Supplied material below:
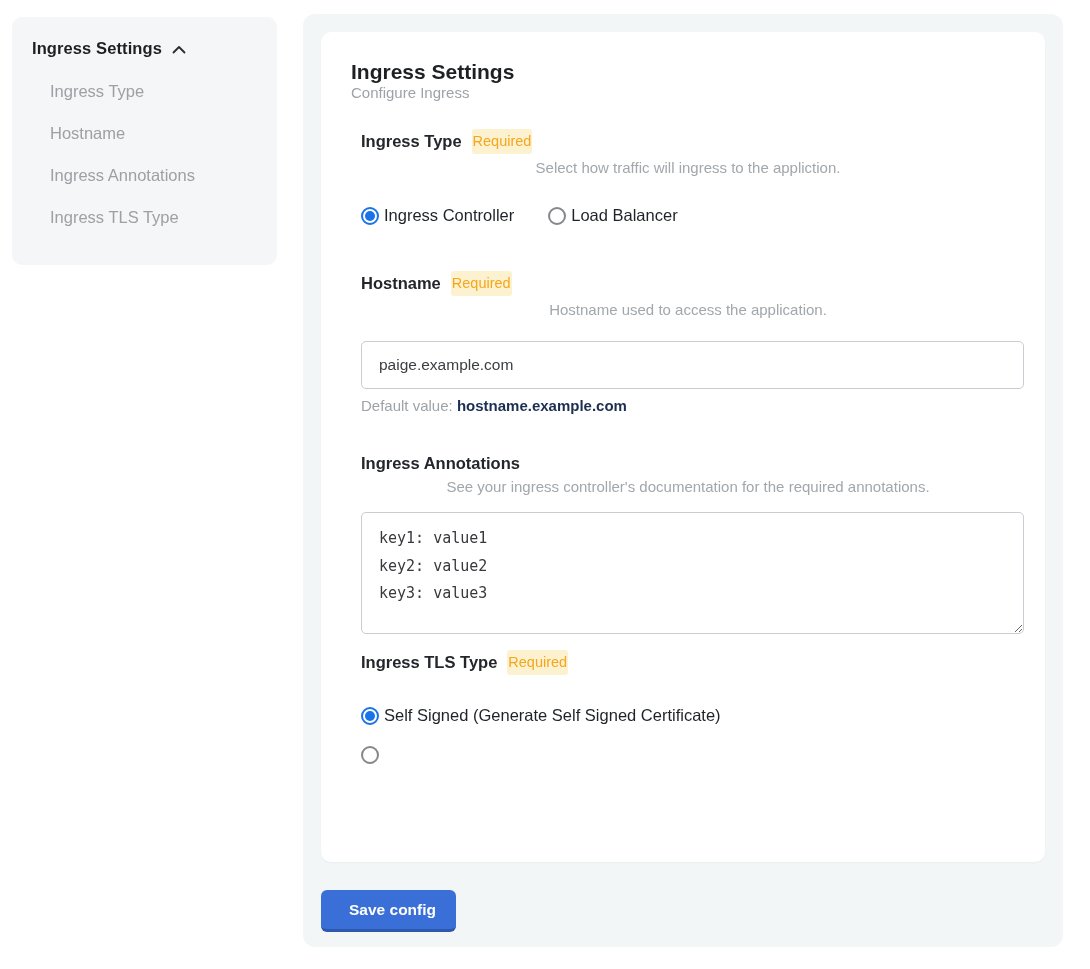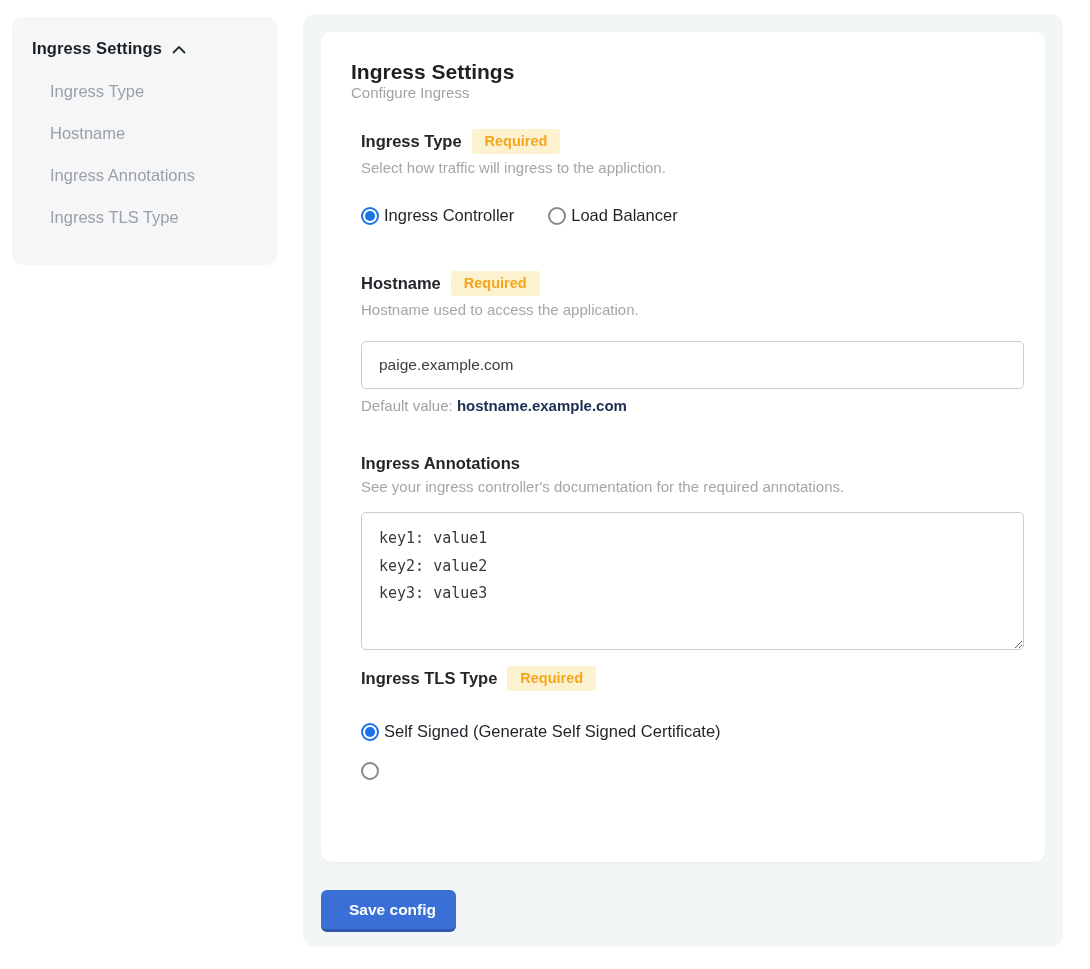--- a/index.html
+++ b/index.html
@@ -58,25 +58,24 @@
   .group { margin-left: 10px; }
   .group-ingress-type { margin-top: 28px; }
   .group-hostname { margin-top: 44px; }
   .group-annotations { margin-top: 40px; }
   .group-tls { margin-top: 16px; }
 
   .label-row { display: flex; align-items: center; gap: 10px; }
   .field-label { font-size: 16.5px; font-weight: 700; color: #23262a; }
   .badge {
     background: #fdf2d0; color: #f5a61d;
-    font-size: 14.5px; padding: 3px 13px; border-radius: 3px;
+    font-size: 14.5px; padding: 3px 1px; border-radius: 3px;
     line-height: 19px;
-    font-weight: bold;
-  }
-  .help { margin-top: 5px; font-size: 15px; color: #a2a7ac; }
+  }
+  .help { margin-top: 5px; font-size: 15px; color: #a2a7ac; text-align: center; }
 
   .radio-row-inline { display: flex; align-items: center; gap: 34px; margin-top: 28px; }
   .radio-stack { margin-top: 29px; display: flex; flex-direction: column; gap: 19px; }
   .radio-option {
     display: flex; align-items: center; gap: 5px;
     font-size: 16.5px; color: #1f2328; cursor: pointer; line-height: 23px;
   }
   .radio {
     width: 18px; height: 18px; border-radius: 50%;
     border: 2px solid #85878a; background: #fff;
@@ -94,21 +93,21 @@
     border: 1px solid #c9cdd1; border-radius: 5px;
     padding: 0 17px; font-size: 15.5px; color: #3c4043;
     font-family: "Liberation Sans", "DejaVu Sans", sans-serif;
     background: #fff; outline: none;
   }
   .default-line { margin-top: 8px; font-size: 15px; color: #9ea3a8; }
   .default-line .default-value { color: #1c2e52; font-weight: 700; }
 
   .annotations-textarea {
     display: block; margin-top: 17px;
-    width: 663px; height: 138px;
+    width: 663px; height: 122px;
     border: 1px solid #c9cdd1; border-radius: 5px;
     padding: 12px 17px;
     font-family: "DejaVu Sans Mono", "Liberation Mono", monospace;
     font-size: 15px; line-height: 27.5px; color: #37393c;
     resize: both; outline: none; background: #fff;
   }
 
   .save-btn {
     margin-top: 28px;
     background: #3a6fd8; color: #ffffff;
End of Supplied material.
Supplied material below:
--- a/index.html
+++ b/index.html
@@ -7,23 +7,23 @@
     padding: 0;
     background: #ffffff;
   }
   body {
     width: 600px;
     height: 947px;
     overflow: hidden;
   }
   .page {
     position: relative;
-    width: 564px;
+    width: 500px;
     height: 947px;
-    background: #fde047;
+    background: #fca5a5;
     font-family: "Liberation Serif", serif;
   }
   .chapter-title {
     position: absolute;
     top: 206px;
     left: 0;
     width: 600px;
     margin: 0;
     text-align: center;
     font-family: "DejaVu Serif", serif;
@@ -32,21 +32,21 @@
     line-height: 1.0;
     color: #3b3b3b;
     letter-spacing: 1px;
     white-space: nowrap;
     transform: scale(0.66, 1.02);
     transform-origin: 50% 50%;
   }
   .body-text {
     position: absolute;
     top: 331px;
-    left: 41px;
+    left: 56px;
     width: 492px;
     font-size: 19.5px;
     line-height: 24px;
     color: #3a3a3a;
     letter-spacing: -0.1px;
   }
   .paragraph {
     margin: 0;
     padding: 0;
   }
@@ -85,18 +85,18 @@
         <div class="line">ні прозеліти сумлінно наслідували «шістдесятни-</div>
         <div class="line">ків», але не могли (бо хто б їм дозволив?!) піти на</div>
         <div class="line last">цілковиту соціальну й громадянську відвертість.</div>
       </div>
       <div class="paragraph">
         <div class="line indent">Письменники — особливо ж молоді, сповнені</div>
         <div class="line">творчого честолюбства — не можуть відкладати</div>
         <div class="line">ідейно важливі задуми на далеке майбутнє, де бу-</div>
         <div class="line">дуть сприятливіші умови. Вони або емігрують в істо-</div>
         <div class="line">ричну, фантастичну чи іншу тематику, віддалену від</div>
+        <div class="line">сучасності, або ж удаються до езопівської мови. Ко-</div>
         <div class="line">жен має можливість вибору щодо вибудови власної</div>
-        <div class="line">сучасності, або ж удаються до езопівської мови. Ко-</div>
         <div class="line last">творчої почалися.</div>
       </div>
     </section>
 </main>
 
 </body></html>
End of Supplied material.
Supplied material below:
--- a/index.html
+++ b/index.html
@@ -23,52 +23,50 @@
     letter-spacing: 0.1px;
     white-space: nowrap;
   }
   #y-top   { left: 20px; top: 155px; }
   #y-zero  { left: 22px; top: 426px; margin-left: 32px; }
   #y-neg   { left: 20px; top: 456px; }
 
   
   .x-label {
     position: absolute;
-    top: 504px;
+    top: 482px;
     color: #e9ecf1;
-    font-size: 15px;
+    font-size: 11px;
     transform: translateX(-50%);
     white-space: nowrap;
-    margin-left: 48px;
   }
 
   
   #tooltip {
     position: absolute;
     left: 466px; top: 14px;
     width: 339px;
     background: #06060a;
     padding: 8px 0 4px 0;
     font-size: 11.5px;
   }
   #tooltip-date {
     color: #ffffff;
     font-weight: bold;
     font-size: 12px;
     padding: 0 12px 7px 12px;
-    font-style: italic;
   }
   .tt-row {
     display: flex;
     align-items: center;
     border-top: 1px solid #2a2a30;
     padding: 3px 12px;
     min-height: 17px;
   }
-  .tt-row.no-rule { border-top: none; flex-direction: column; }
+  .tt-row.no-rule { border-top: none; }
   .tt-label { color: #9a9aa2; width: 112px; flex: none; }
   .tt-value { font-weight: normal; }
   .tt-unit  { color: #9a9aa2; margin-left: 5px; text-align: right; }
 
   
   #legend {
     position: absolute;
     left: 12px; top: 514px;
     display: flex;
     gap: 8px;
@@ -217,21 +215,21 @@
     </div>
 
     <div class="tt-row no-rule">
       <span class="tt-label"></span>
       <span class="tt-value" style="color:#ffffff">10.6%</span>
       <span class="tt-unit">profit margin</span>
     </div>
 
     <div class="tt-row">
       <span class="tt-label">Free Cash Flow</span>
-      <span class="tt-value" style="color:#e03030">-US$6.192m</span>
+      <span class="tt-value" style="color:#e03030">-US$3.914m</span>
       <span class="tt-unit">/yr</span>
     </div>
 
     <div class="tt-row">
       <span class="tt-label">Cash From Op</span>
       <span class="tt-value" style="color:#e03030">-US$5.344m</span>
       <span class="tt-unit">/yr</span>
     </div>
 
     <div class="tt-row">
End of Supplied material.
(Task):
Using the material above, find each line that holds "last" and copy that line.

(Answer to this task):
         <div class="line last">цілковиту соціальну й громадянську відвертість.</div>
         <div class="line last">творчої почалися.</div>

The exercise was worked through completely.